What time would your watch say on a summer night in Greenwich, England, if the time converts to 8 p.m. Greenwich Mean Time?

Time zones in the contiguous United states. Image courtesy of the FAA.

Answer: 9 p.m.

That’s not a typo. In 2016, between March 27 and Oct. 30, British Summer Time (BST) was in effect, with clocks in the United Kingdom set an hour ahead of GMT. On the last Sunday in October, at 2 a.m., they were set back one hour, and the U.K.'s time zone was back on GMT.

In the United States, clocks will be turned back once again on Nov. 6 as most states reset from daylight saving time to standard time in their time zones. That means student pilots who have been taking regular flight lessons at 4 p.m. local time, with the sessions concluding around an ever-earlier dusk, will now get a taste of conditions bordering on true night flight in the concluding moments of their lessons.

Take care to adjust for the switch-over when looking over weather forecasts based on Coordinated Universal Time (UTC), also called Zulu time, for an upcoming flight, and when filing your flight plans.

Need a refresher on how to apply the change?
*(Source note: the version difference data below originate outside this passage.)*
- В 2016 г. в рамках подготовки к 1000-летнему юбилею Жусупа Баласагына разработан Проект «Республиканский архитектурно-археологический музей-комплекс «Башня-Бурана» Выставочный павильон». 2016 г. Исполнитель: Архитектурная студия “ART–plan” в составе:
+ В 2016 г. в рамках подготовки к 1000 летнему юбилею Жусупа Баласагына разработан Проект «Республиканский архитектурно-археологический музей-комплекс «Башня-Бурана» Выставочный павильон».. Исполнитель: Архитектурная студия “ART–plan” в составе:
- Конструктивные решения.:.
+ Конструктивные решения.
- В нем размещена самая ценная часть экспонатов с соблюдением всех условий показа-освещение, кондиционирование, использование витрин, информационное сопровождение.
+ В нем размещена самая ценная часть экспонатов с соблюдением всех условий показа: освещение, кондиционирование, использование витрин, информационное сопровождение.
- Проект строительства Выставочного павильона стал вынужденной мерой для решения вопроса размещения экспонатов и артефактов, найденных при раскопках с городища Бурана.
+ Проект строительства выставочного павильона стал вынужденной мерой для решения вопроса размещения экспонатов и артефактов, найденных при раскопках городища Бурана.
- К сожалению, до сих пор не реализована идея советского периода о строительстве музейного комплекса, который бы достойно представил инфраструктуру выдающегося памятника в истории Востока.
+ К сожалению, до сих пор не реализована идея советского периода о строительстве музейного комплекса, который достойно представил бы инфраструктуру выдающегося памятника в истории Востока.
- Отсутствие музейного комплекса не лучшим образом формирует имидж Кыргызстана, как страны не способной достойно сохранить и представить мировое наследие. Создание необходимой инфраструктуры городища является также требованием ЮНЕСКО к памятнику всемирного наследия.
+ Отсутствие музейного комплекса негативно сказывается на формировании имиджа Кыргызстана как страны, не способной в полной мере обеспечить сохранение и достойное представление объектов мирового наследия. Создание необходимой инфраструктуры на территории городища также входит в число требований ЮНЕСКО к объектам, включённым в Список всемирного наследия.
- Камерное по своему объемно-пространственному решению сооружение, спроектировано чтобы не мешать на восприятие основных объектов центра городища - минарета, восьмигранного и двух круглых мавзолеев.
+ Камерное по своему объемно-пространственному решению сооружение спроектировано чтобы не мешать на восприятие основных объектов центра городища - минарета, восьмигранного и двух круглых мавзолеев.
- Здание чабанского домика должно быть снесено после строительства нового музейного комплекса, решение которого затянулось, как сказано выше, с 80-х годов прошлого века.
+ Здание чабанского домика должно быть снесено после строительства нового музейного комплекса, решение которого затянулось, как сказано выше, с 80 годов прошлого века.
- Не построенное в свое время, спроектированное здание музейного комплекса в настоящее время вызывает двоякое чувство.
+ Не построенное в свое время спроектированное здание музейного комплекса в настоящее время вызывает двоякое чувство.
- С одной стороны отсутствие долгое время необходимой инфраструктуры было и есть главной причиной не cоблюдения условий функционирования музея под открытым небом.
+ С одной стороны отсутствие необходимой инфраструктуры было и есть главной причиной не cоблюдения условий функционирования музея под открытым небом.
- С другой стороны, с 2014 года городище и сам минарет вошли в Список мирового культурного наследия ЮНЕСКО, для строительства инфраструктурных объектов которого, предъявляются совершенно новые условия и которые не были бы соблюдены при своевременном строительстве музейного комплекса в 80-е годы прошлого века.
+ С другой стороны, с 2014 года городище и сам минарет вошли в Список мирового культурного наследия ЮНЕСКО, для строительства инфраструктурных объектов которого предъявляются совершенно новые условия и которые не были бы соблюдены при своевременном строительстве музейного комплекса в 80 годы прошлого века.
Check your home airport and destination airport’s listings in the chart supplement, where a conversion formula will be found, such as this one for Maine’s Eastport Municipal Airport: UTC–5(–4DT).

In Eastport—located on Maine’s border with the Canadian province of New Brunswick—starting on Nov. 6, a 4 p.m. (Eastern Standard Time) flight lesson translates to a flight at 2100Z. Note that just a few miles away, in Saint Stephen, New Brunswick, it will be 5 p.m. at 2100Z, because Saint Stephen is in the Atlantic Time Zone (UTC-4).
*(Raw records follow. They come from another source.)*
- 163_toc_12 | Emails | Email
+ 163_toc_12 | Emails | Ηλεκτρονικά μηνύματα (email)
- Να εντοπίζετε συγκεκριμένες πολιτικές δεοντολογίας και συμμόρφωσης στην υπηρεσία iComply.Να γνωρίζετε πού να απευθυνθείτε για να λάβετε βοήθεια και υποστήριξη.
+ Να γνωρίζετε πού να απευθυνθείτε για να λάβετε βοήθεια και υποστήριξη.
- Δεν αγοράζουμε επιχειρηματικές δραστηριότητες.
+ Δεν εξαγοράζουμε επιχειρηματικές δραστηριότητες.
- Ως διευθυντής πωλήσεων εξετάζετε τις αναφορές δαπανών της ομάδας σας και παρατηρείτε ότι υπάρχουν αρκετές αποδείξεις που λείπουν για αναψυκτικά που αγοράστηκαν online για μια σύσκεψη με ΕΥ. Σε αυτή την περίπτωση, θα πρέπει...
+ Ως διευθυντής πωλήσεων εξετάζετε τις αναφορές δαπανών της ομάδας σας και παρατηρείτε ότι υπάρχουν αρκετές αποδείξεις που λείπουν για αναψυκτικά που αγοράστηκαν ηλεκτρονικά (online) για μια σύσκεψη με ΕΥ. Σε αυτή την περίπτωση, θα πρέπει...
The capability of aircraft to traverse multiple time zones makes using a standard time system necessary, as the Pilot’s Handbook of Aeronautical Knowledge discusses with examples on page 16-5.

Calculating your conversions with care and making sure to correlate airport operating hours published as local times with Zulu time will keep you in sync and avoid difficulties.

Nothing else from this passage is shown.